Dataset extract Start Marker
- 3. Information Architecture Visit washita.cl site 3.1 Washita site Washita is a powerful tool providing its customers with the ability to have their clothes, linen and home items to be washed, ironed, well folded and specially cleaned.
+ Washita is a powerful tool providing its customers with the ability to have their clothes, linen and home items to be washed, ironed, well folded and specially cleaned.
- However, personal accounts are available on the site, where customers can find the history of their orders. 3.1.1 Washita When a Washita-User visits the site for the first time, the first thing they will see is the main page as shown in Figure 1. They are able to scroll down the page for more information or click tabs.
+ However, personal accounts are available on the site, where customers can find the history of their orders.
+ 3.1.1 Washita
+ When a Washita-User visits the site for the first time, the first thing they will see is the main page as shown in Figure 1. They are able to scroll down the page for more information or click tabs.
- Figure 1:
Dataset extract End Marker
Dataset extract Start Marker
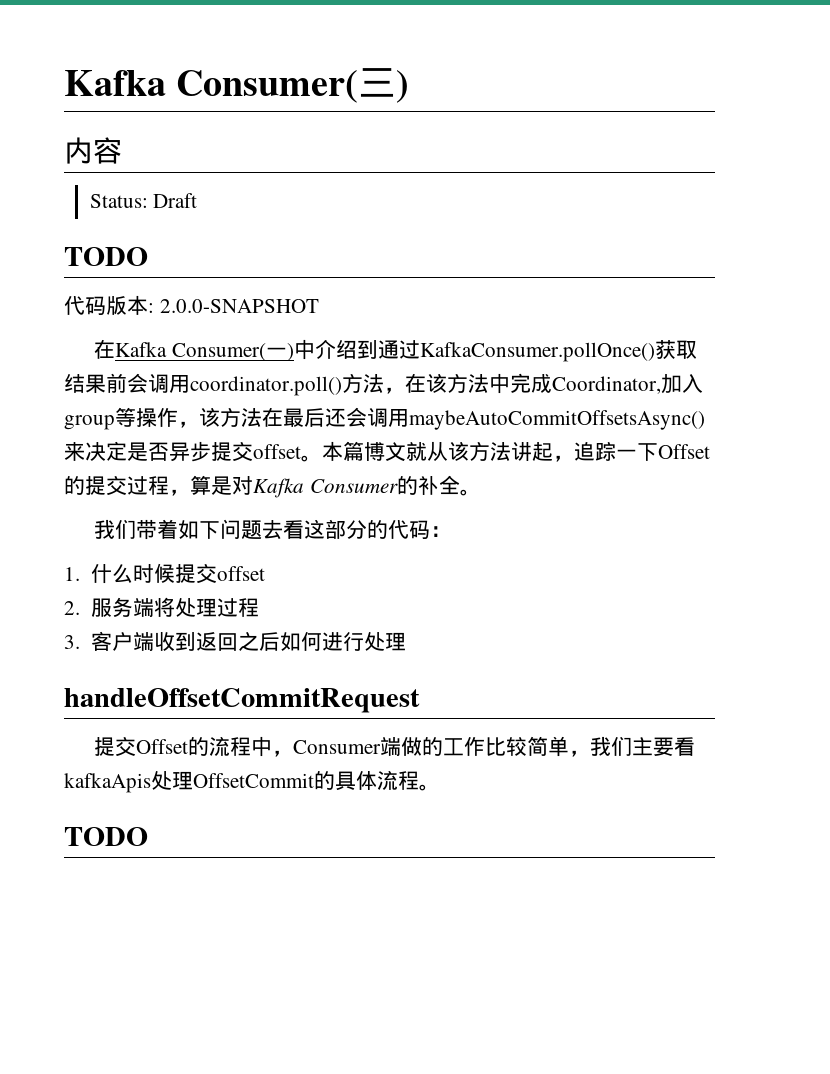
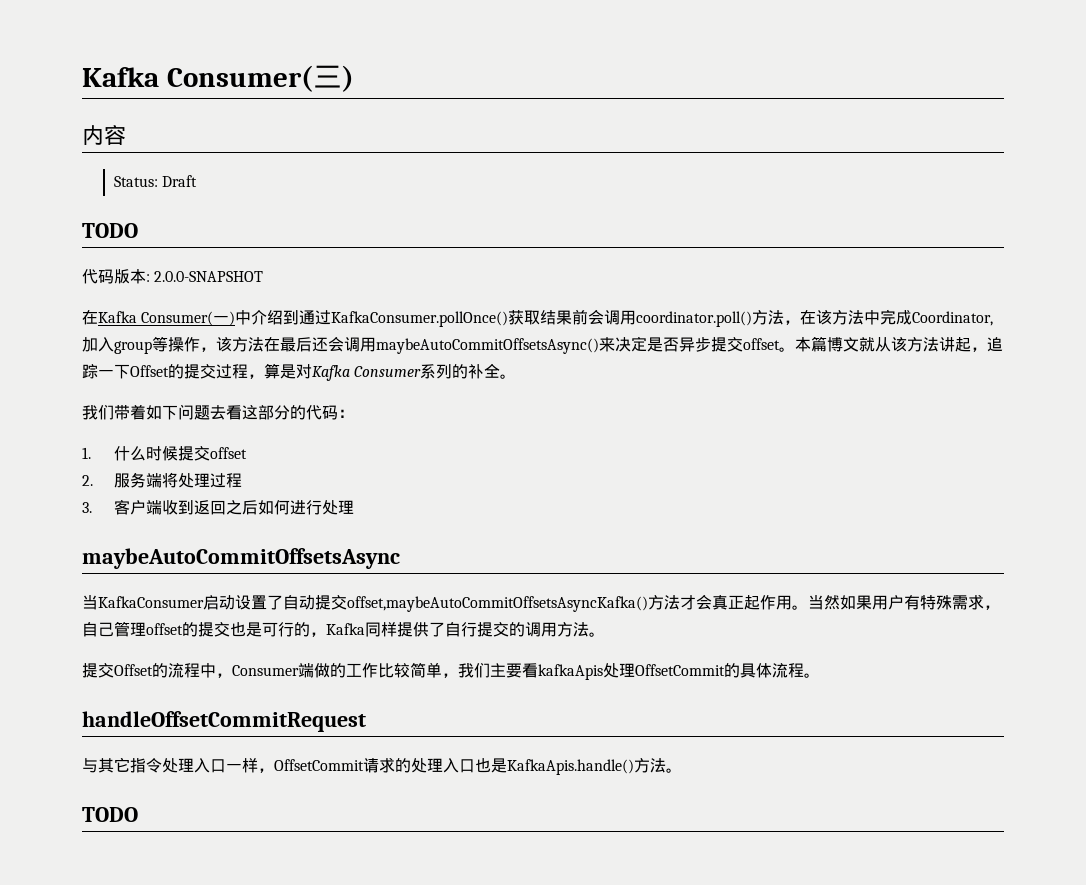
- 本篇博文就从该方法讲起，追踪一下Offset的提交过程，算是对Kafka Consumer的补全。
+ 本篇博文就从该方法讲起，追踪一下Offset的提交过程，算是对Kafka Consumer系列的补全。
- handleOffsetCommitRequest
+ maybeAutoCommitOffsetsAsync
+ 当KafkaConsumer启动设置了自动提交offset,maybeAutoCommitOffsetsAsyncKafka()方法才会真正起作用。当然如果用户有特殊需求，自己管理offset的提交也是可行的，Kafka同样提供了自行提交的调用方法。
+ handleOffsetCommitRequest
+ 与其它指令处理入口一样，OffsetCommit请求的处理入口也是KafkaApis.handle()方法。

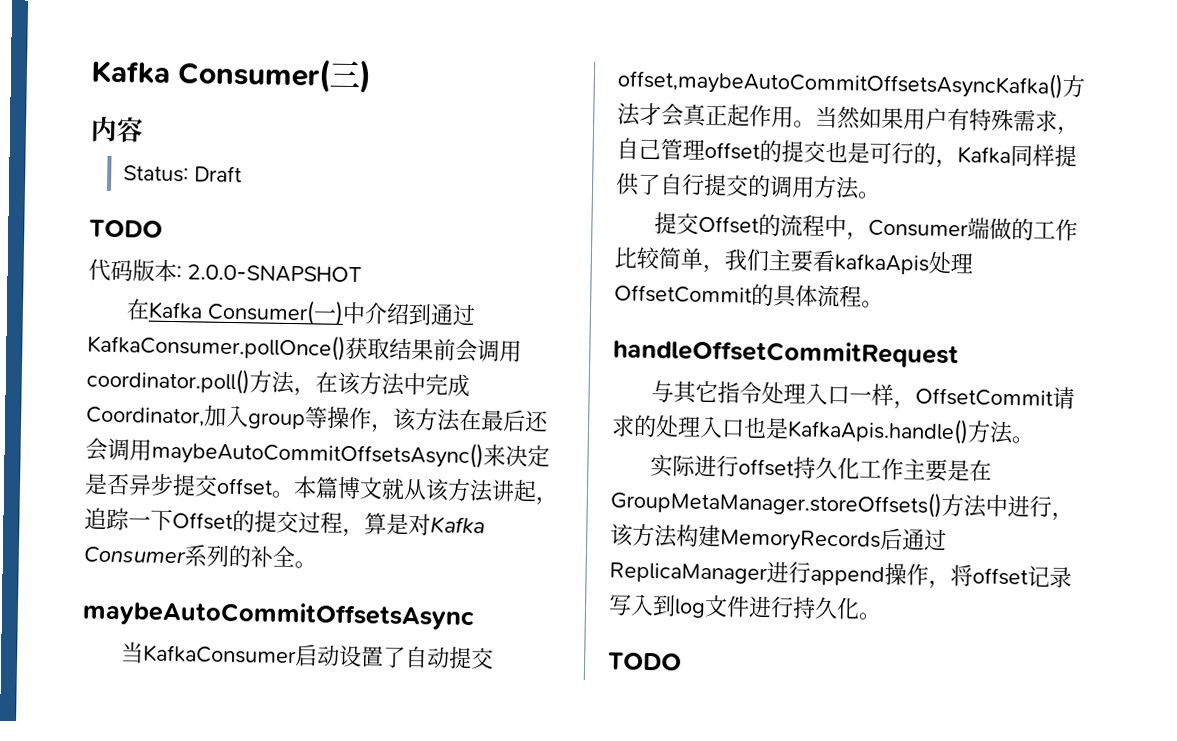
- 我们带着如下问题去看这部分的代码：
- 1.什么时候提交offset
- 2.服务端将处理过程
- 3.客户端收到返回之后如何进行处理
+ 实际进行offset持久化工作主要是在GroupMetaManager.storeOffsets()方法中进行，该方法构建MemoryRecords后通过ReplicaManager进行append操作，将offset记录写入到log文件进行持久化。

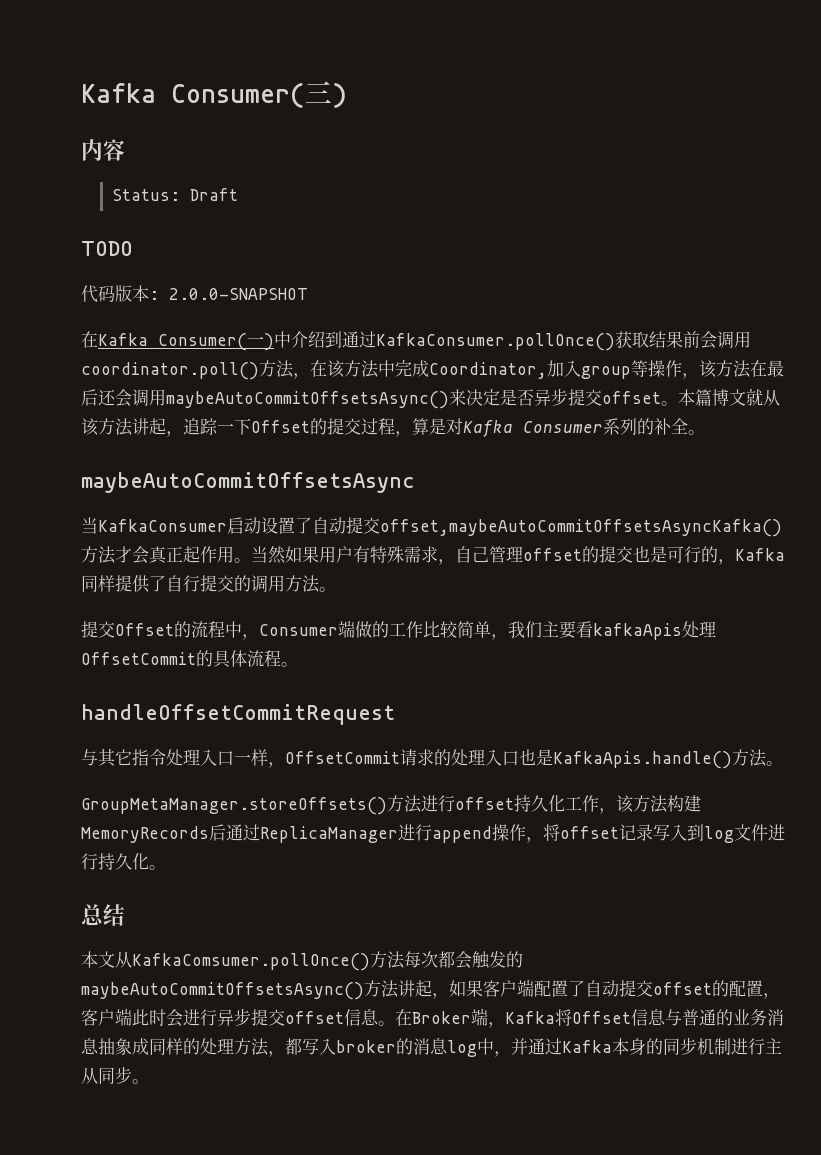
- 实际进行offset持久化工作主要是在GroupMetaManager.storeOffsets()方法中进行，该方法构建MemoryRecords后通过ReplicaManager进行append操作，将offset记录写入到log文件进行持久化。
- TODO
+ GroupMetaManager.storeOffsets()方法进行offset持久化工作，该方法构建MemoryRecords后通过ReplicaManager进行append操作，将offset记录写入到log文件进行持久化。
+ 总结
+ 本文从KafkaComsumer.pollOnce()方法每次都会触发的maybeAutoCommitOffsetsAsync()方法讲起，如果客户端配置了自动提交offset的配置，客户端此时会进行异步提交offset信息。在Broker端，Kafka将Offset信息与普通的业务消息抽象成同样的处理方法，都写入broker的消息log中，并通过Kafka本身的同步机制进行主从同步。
Dataset extract End Marker
**Directions:** Copy out each line of the entries above that holds "该方法构建MemoryRecords后通过ReplicaManager进行append操作".

**Written answer:**
+ 实际进行offset持久化工作主要是在GroupMetaManager.storeOffsets()方法中进行，该方法构建MemoryRecords后通过ReplicaManager进行append操作，将offset记录写入到log文件进行持久化。
- 实际进行offset持久化工作主要是在GroupMetaManager.storeOffsets()方法中进行，该方法构建MemoryRecords后通过ReplicaManager进行append操作，将offset记录写入到log文件进行持久化。
+ GroupMetaManager.storeOffsets()方法进行offset持久化工作，该方法构建MemoryRecords后通过ReplicaManager进行append操作，将offset记录写入到log文件进行持久化。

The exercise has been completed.